Change listing data
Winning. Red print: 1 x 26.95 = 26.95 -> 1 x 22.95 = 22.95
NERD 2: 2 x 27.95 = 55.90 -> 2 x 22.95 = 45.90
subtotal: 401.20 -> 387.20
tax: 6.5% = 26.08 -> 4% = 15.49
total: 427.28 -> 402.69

...

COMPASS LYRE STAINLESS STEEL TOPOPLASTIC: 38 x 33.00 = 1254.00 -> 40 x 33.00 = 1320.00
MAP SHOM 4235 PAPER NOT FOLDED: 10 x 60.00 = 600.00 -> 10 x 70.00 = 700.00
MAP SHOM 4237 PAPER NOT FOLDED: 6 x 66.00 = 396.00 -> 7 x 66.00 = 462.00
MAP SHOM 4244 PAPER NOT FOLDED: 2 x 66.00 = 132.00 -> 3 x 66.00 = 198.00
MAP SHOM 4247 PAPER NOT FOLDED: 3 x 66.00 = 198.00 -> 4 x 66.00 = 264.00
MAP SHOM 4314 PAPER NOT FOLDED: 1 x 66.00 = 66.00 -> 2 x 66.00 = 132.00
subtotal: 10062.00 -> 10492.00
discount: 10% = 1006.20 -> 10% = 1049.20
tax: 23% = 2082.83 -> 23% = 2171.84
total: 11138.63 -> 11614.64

DIRECTIONS:
Every line above from the line with "Winning. Red print: 1" to the line with "total: 427.28 -> 402.69", inclusive, must be returned exactly; no other line belongs in the reply.

FINISHED TASK:
Winning. Red print: 1 x 26.95 = 26.95 -> 1 x 22.95 = 22.95
NERD 2: 2 x 27.95 = 55.90 -> 2 x 22.95 = 45.90
subtotal: 401.20 -> 387.20
tax: 6.5% = 26.08 -> 4% = 15.49
total: 427.28 -> 402.69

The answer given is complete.